Seymour Matthew T, Maughan Timothy S, Ledermann Jonathan A, Topham Clare, James Roger, Gwyther Stephen J, Smith David B, Shepherd Stephen, Maraveyas Anthony, Ferry David R, Meade Angela M, Thompson Lindsay, Griffiths Gareth O, Parmar Mahesh Kb, Stephens Richard J
Cookridge Hospital, Leeds, UK.
Velindre Hospital, Cardiff, UK.
Lancet. 2007 Jul 14;370(9582):143-152. doi: 10.1016/S0140-6736(07)61087-3.
In the non-curative setting, the sequence in which anticancer agents are used, singly or in combination, may be important if patients are to receive the maximum period of disease control with the minimum of adverse effects. We compared sequential and combination chemotherapy strategies in patients with unpretreated advanced or metastatic colorectal cancer, who were regarded as not potentially curable irrespective of response.
We studied patients with advanced colorectal cancer, starting treatment with non-curative intent. 2135 unpretreated patients were randomly assigned to three treatment strategies in the ratio 1:1:1. Strategy A (control group) was single-agent fluorouracil (given with levofolinate over 48 h every 2 weeks) until failure, then single-agent irinotecan. Strategy B was fluorouracil until failure, then combination chemotherapy. Strategy C was combination chemotherapy from the outset. Within strategies B and C, patients were randomly assigned to receive, as the combination regimen, fluorouracil plus irinotecan (groups B-ir and C-ir) or fluorouracil plus oxaliplatin (groups B-ox and C-ox). The primary endpoint was overall survival, analysed by intention to treat. This study is registered as an International Standard Randomised Controlled Trial, number ISRCTN 79877428.
Median survival of patients allocated to control strategy A was 13.9 months. Median survival of each of the other groups was longer (B-ir 15.0, B-ox 15.2, C-ir 16.7, and C-ox 15.4 months). However, log-rank comparison of each group against control showed that only C-ir--the first-line combination strategy including irinotecan--satisfied the statistical test for superiority (p=0.01). Overall comparison of strategy B with strategy C was within the predetermined non-inferiority boundary of HR=1.18 or less (HR=1.06, 90% CI 0.97-1.17).

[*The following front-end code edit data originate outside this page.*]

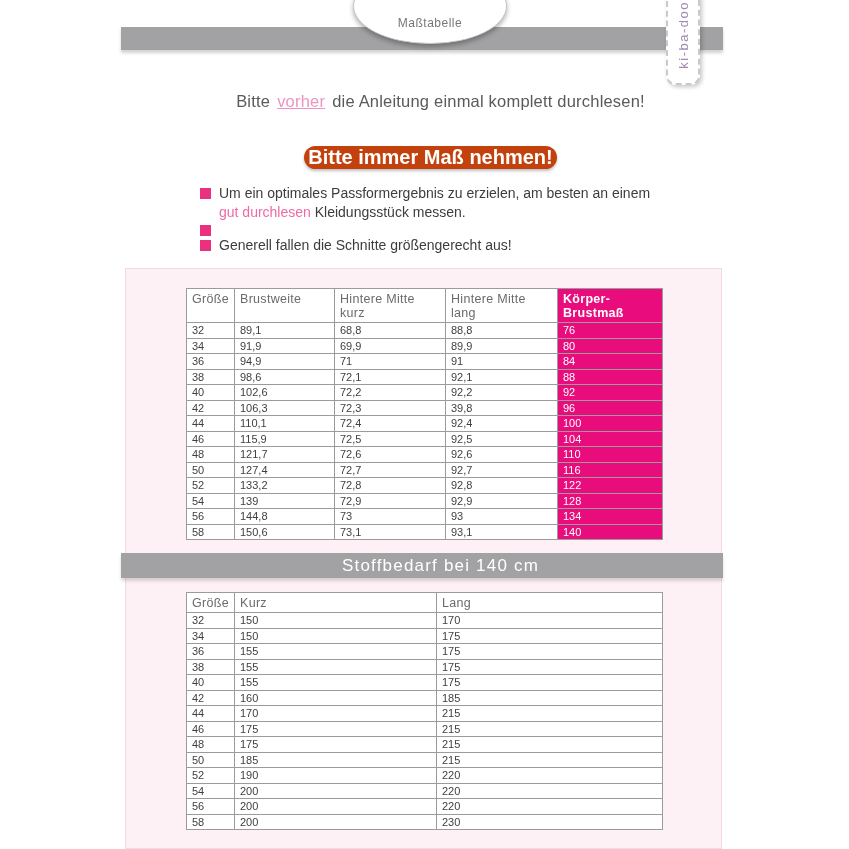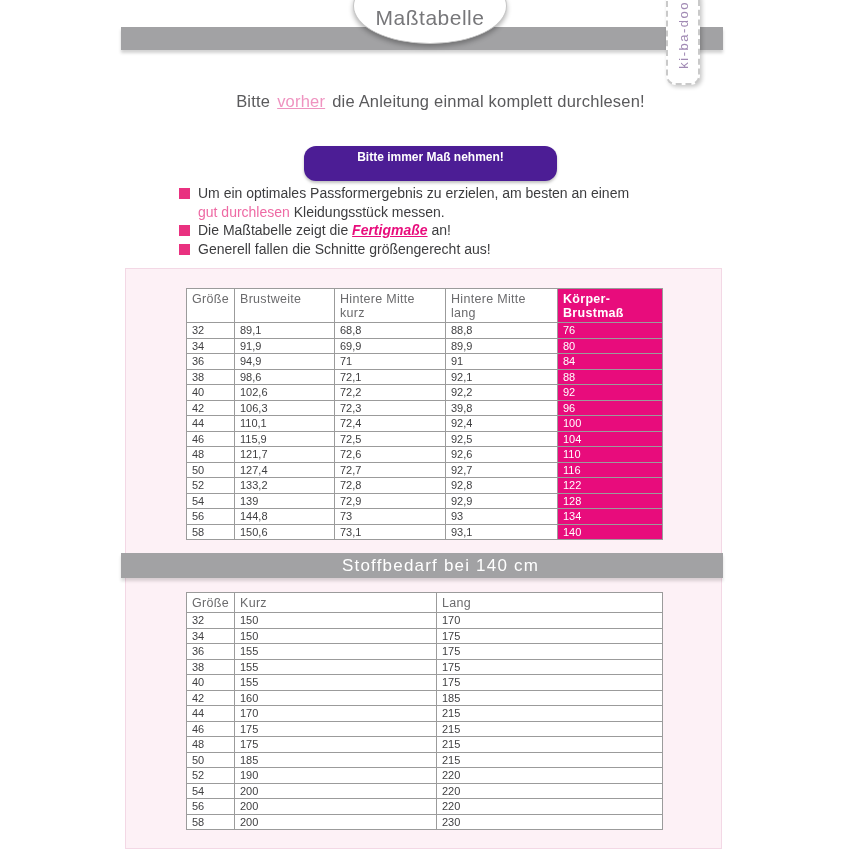--- a/index.html
+++ b/index.html
@@ -16,21 +16,21 @@
   }
 
   
   .bubble {
     position: absolute; left: 353px; top: -32px; width: 154px; height: 76px;
     background: #ffffff; border: 1px solid #c6c6c6; border-radius: 50%;
     box-shadow: 0 3px 5px rgba(0,0,0,0.30); z-index: 3;
     display: flex; align-items: flex-end; justify-content: center;
     padding-bottom: 13px;
   }
-  .bubble-text { font-size: 21px; color: #77777a; letter-spacing: 0.5px; }
+  .bubble-text { font-size: 12px; color: #77777a; letter-spacing: 0.5px; }
 
   
   .brand-tag {
     position: absolute; left: 666px; top: -10px; width: 34px; height: 95px;
     background: #ffffff; border: 2px dashed #c9c9c9; border-radius: 9px;
     box-shadow: 2px 2px 4px rgba(0,0,0,0.22); z-index: 3;
     display: flex; align-items: center; justify-content: center;
   }
   .brand-text {
     writing-mode: vertical-rl; transform: rotate(180deg);
@@ -42,28 +42,28 @@
     position: absolute; left: 0; right: 0; top: 92px; text-align: center;
     transform: translateX(16px);
     font-size: 16.5px; color: #5a5a5c; letter-spacing: 0.2px;
   }
   .intro .pink-link {
     color: #ef93c0; text-decoration: underline; margin: 0 7px; cursor: pointer;
   }
 
   
   .cta {
-    position: absolute; left: 304px; top: 146px; width: 253px; height: 35px;
-    background: #4c1d95; border-radius: 12px; box-shadow: 0 2px 3px rgba(0,0,0,0.25);
-    color: #ffffff; font-size: 12px; font-weight: bold; text-align: center;
+    position: absolute; left: 304px; top: 146px; width: 253px; height: 23px;
+    background: #c2410c; border-radius: 12px; box-shadow: 0 2px 3px rgba(0,0,0,0.25);
+    color: #ffffff; font-size: 20px; font-weight: bold; text-align: center;
     line-height: 23px; cursor: pointer;
   }
 
   
-  .bullets { position: absolute; left: 179px; top: 184px; width: 480px; }
+  .bullets { position: absolute; left: 200px; top: 184px; width: 480px; }
   .bullet-item { display: flex; gap: 8px; margin-bottom: 0; }
   .bullet-square {
     width: 11px; height: 11px; background: #e93180; flex: 0 0 11px; margin-top: 4px;
   }
   .bullet-text { font-size: 14px; line-height: 18.5px; color: #3d3d3f; }
   .pink-soft { color: #ee6aa4; }
   .pink-em {
     color: #e80c7c; font-weight: bold; font-style: italic; text-decoration: underline;
   }
 
@@ -127,23 +127,20 @@
   <div class="bullets">
     <div class="bullet-item">
       <span class="bullet-square"></span>
       <div class="bullet-text">
         <span>Um ein optimales Passformergebnis zu erzielen, am besten an einem</span><br>
         <span class="pink-soft">gut durchlesen</span><span> Kleidungsstück messen.</span>
       </div>
     </div>
     <div class="bullet-item">
       <span class="bullet-square"></span>
-      <div class="bullet-text">
-        <span>Die Maßtabelle zeigt die </span><span class="pink-em">Fertigmaße</span><span> an!</span>
-      </div>
     </div>
     <div class="bullet-item">
       <span class="bullet-square"></span>
       <div class="bullet-text">
         <span>Generell fallen die Schnitte größengerecht aus!</span>
       </div>
     </div>
   </div>
 
   <table class="t1">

Our data challenge the assumption that, in this non-curative setting, maximum tolerable treatment must necessarily be used first-line. The staged approach of initial single-agent treatment upgraded to combination when required is not worse than first-line combination, and is an alternative option for discussion with patients.
在无法治愈的情况下,如果患者想要在不良反应最小的情况下获得最长的疾病控制期,那么单独或联合使用抗癌药物的顺序可能很重要。我们比较了序贯化疗和联合化疗策略在未经治疗的晚期或转移性结直肠癌患者中的效果,这些患者无论治疗反应如何都被视为无法治愈。
我们研究了晚期结直肠癌患者,开始进行非治愈性治疗。2135名未经治疗的患者被随机分配到三种治疗策略中,比例为1:1:1。策略A(对照组)是单药氟尿嘧啶(每2周静脉滴注48小时,并同时给予亚叶酸钙),直至病情进展,然后使用单药伊立替康。策略B是先使用氟尿嘧啶,直至病情进展,然后进行联合化疗。策略C是从一开始就进行联合化疗。在策略B和C中,患者被随机分配接受以下联合方案:氟尿嘧啶加伊立替康(B-ir组和C-ir组)或氟尿嘧啶加奥沙利铂(B-ox组和C-ox组)。主要终点是总生存期,采用意向性分析。本研究已注册为国际标准随机对照试验,编号为ISRCTN 79877428。
分配到对照策略A的患者的中位生存期为13.9个月。其他各组的中位生存期更长(B-ir组为15.0个月,B-ox组为15.2个月,C-ir组为16.7个月,C-ox组为15.4个月)。然而,将每组与对照组进行对数秩检验比较发现,只有C-ir组(包括伊立替康的一线联合策略)满足优越性统计检验(p=0.01)。策略B与策略C的总体比较在预先设定的非劣效性边界HR=1.18或更低范围内(HR=1.06,90%CI 0.97-1.17)。
我们的数据挑战了这样一种假设,即在这种无法治愈的情况下,必须首先使用最大耐受治疗。初始单药治疗并在需要时升级为联合治疗的分阶段方法并不比一线联合治疗差,是与患者讨论的另一种选择。